Google OAuth token exchange returns invalid_code

Question

I have been implementing the Google web server OAuth flow, but when I attempted to exchange the authorization code with access token, it always complains "invalid_code".

Here is the issue:

Step 1:

Redirect one of our pages to 'https://accounts.google.com/o/oauth2/auth?scope=email&redirect_uri=https%3A%2F%2Fmyurl.com%2Fcallback&response_type=code&client_id=some_client_id'

Step 2:

The redirection happens and google would redirect to our url https://myurl.com/callback?code=somecode

Step 3:

curl -X POST --data "code=somecode&client_id=some_client_id&some_client_secret=some_client_secret&redirect_uri=https://myurl.com/callback&grant_type=authorization_code" https://accounts.google.com/o/oauth2/token -v --trace-ascii /dev/stout

The response comes back:

HTTP 400 Bad request

{ "error" : "invalid_grant", "error_description" : "Invalid code." }

Can someone help me with this issue?

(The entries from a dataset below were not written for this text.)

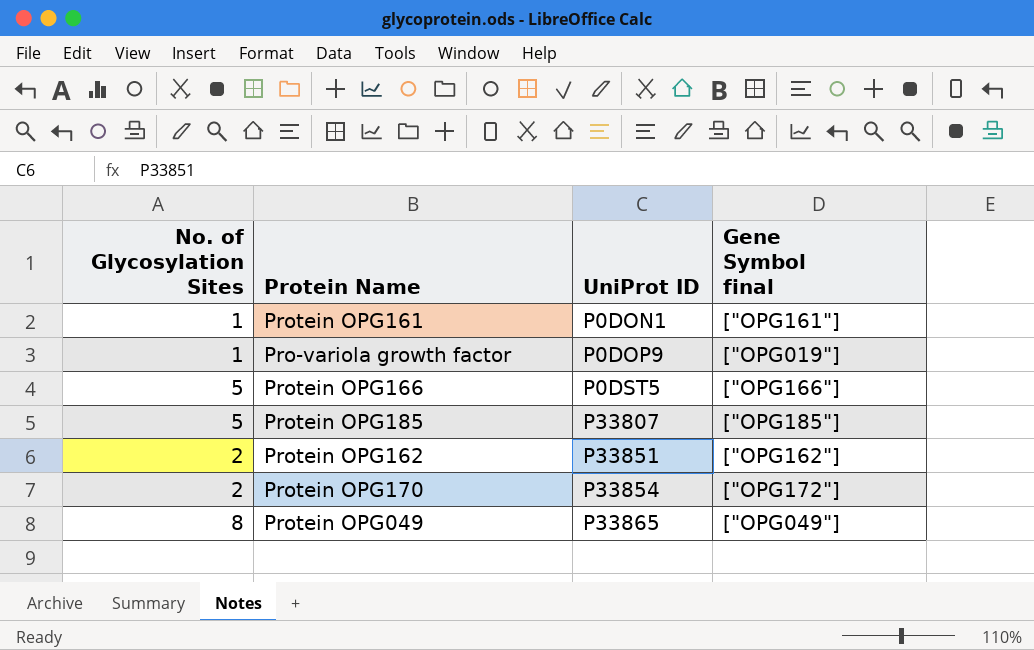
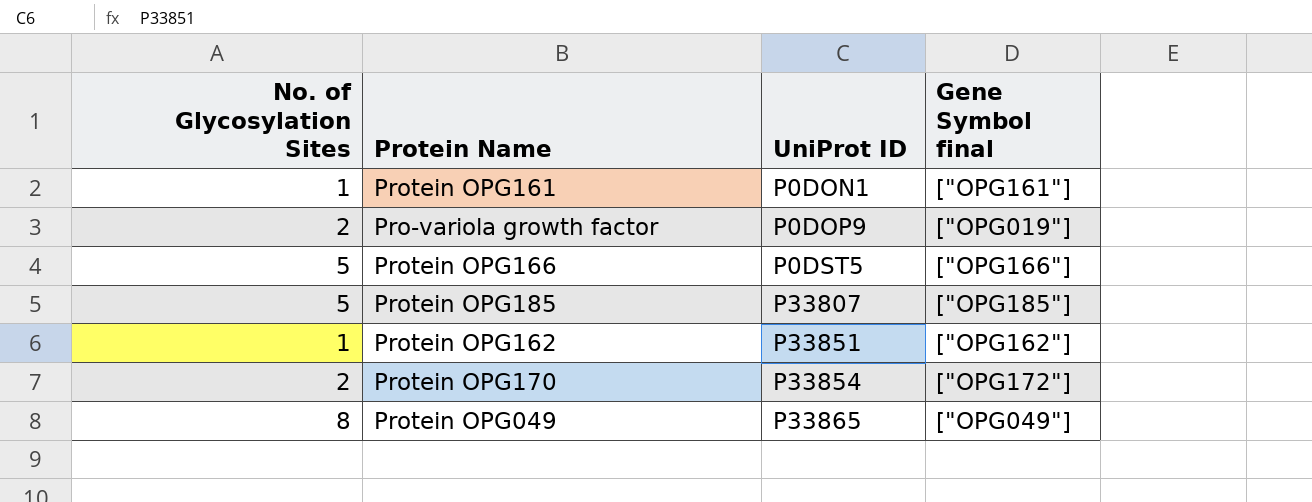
Pro-variola growth factor | No. of Glycosylation Sites: 1 -> 2
Protein OPG162 | No. of Glycosylation Sites: 2 -> 1

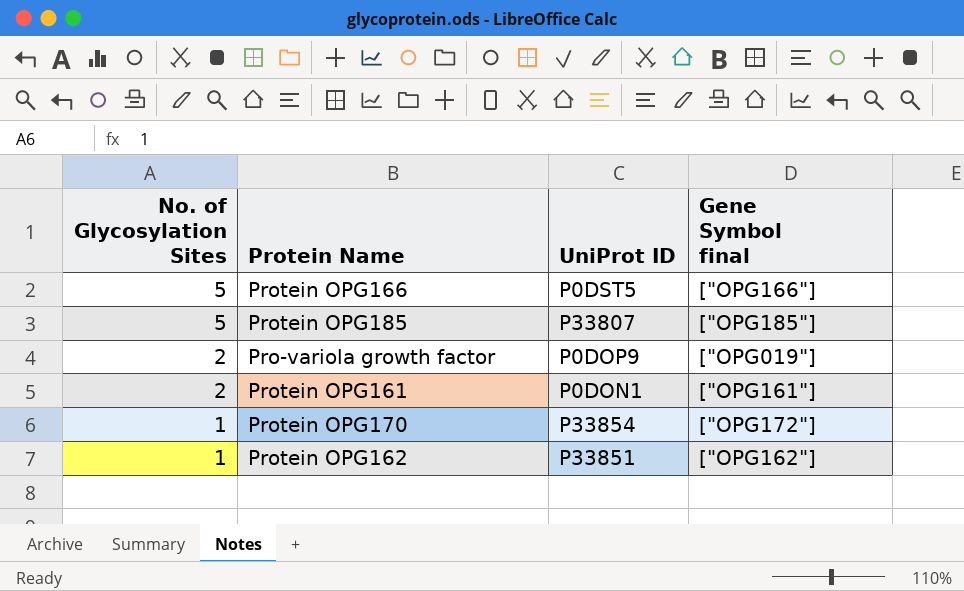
row order: UniProt ID ascending -> No. of Glycosylation Sites descending
row Protein OPG049: 8 | P33865 | ["OPG049"] -> none
Protein OPG161 | No. of Glycosylation Sites: 1 -> 2
Protein OPG170 | No. of Glycosylation Sites: 2 -> 1

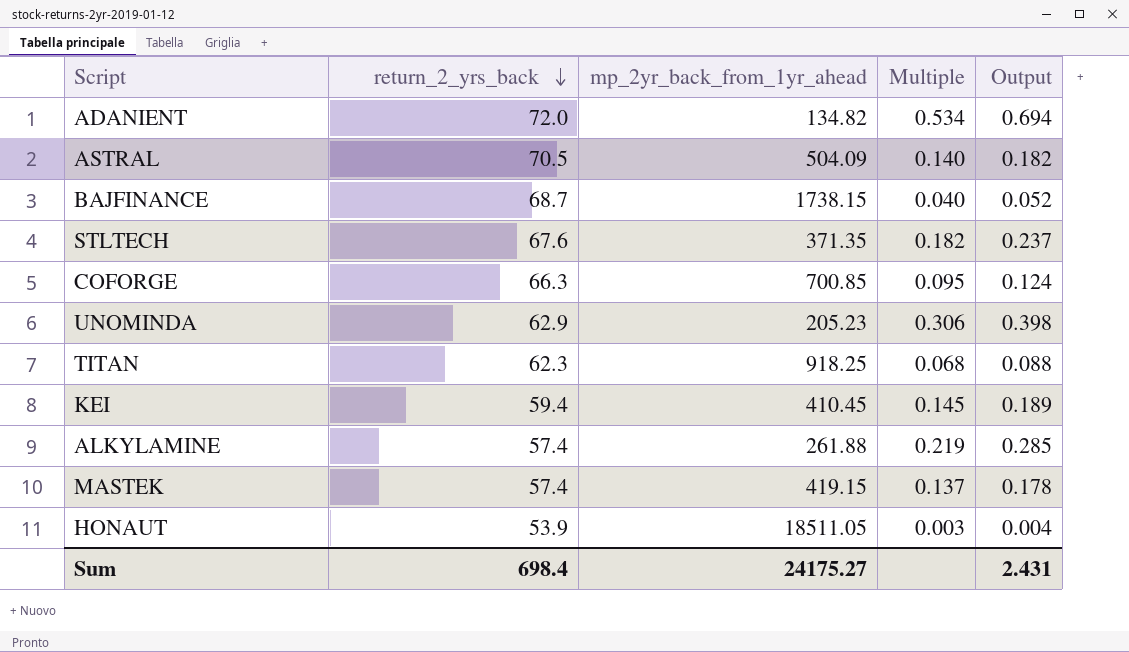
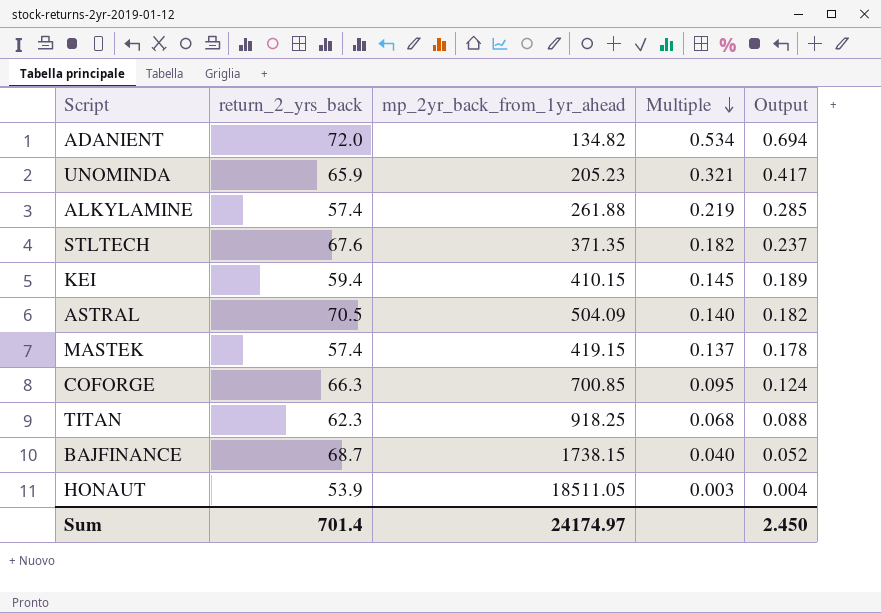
row order: return_2_yrs_back descending -> Multiple descending
UNOMINDA | return_2_yrs_back: 62.9 -> 65.9
UNOMINDA | Multiple: 0.306 -> 0.321
UNOMINDA | Output: 0.398 -> 0.417
KEI | mp_2yr_back_from_1yr_ahead: 410.45 -> 410.15
Sum | return_2_yrs_back: 698.4 -> 701.4
Sum | mp_2yr_back_from_1yr_ahead: 24175.27 -> 24174.97
Sum | Output: 2.431 -> 2.450

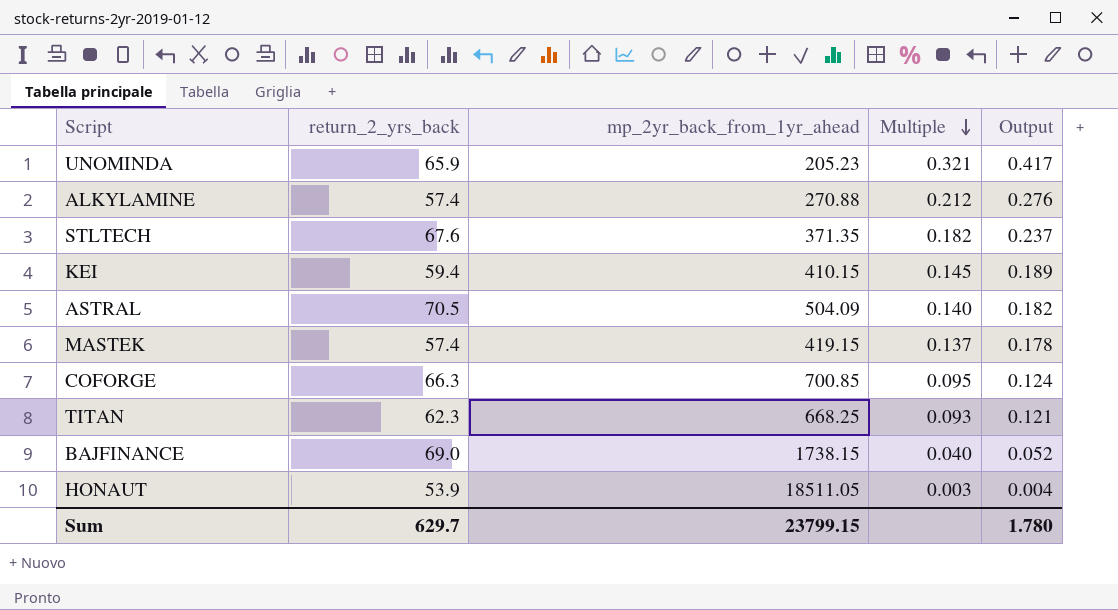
row ADANIENT: 72.0 | 134.82 | 0.534 | 0.694 -> none
ALKYLAMINE | mp_2yr_back_from_1yr_ahead: 261.88 -> 270.88
ALKYLAMINE | Multiple: 0.219 -> 0.212
ALKYLAMINE | Output: 0.285 -> 0.276
TITAN | mp_2yr_back_from_1yr_ahead: 918.25 -> 668.25
TITAN | Multiple: 0.068 -> 0.093
TITAN | Output: 0.088 -> 0.121
BAJFINANCE | return_2_yrs_back: 68.7 -> 69.0
Sum | return_2_yrs_back: 701.4 -> 629.7
Sum | mp_2yr_back_from_1yr_ahead: 24174.97 -> 23799.15
Sum | Output: 2.450 -> 1.780

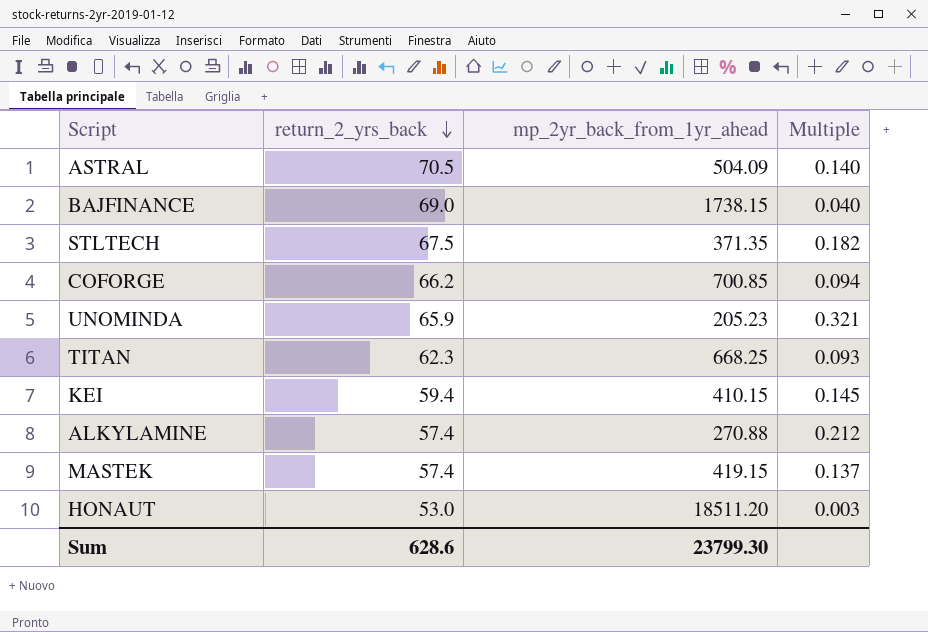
row order: Multiple descending -> return_2_yrs_back descending
column Output | formula: [Multiple] * 1.3 -> none
STLTECH | return_2_yrs_back: 67.6 -> 67.5
COFORGE | return_2_yrs_back: 66.3 -> 66.2
COFORGE | Multiple: 0.095 -> 0.094
HONAUT | return_2_yrs_back: 53.9 -> 53.0
HONAUT | mp_2yr_back_from_1yr_ahead: 18511.05 -> 18511.20
Sum | return_2_yrs_back: 629.7 -> 628.6
Sum | mp_2yr_back_from_1yr_ahead: 23799.15 -> 23799.30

Thanks!

Answer 1

I was using http://localhost:8080 as my redirect url since I was just trying out their examples. And my json file contents had this:

"redirect_uris": [
  "http://localhost:8080"
],
"javascript_origins": [
  "http://localhost:8080"
]

In the developer console I had the redirect_uri set to "http://localhost:8080" and I was getting the same error. I changed it to "http://localhost:8080/" and then it started working. (Essentially adding a '/' at the end.)

Hope this helps!

Answer 2

The life span of authorization code is only 10 mins,and can only be used one time. So do these checks:

1. Do you use it 10 min later? If so, use it in 10 mins.
2. Have you used it before? If so, obtain a new one and then use it.
3. Is you server time in sync with Google OAuth server's? If not, change your time.